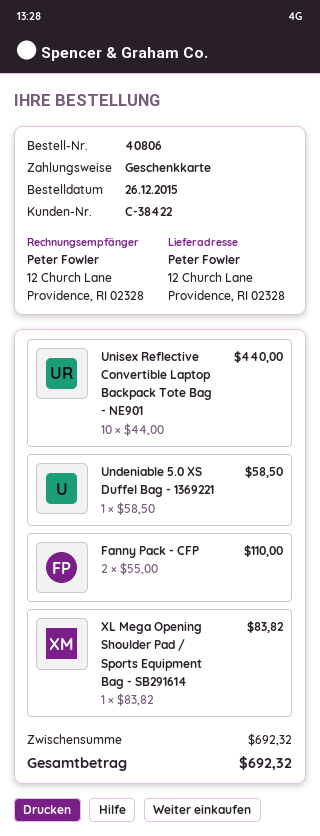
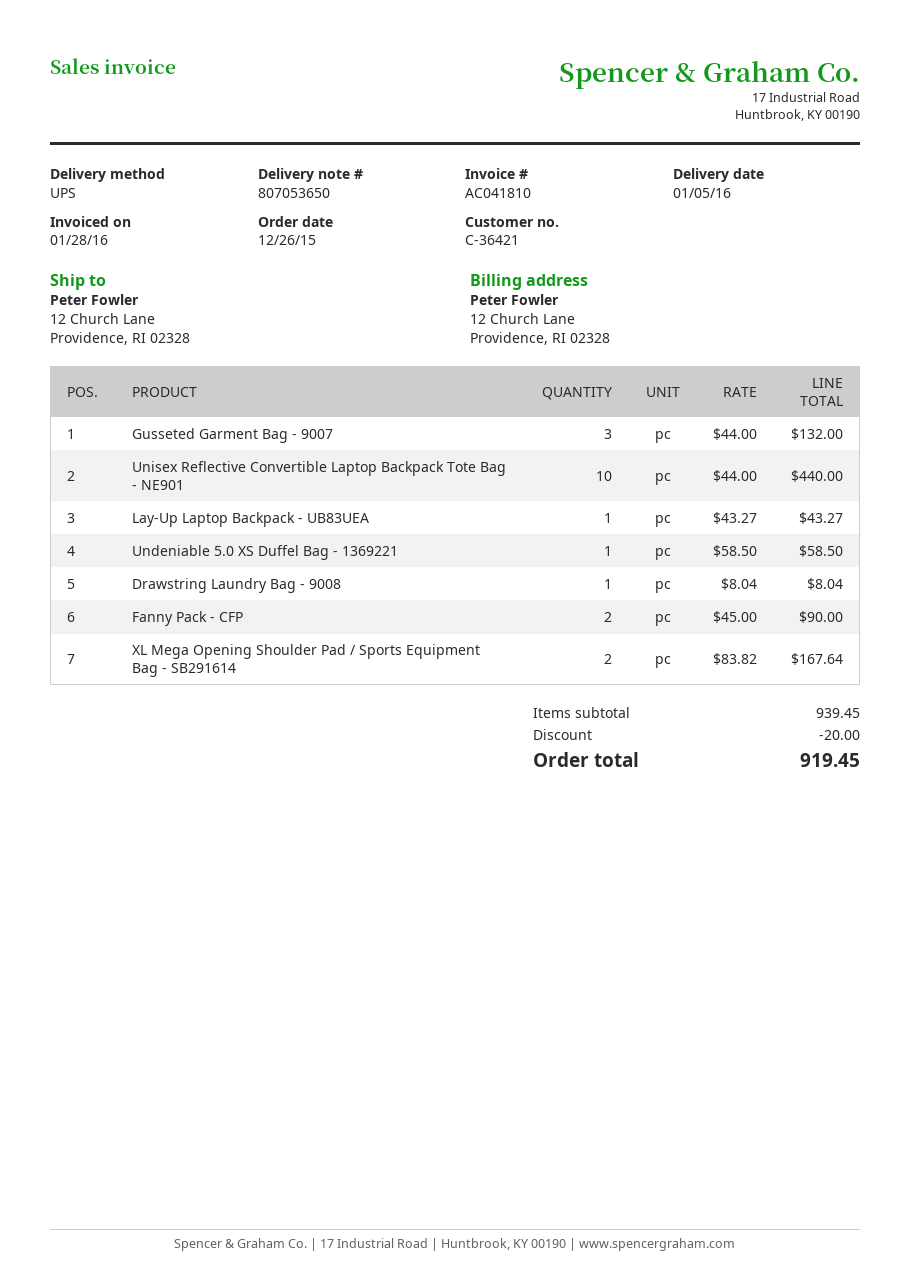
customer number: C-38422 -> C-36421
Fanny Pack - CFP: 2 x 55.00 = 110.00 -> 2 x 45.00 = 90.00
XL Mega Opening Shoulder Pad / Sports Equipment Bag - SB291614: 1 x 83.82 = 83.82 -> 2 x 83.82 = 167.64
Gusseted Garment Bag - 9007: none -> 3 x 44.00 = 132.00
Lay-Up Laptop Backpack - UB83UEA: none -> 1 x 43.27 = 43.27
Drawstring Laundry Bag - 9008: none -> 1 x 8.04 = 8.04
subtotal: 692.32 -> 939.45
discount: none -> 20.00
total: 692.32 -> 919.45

* * * * * * *

- [Your objective]: Drop the images and copy all the data exactly.

- [Written solution]:
customer number: C-38422 -> C-36421
Fanny Pack - CFP: 2 x 55.00 = 110.00 -> 2 x 45.00 = 90.00
XL Mega Opening Shoulder Pad / Sports Equipment Bag - SB291614: 1 x 83.82 = 83.82 -> 2 x 83.82 = 167.64
Gusseted Garment Bag - 9007: none -> 3 x 44.00 = 132.00
Lay-Up Laptop Backpack - UB83UEA: none -> 1 x 43.27 = 43.27
Drawstring Laundry Bag - 9008: none -> 1 x 8.04 = 8.04
subtotal: 692.32 -> 939.45
discount: none -> 20.00
total: 692.32 -> 919.45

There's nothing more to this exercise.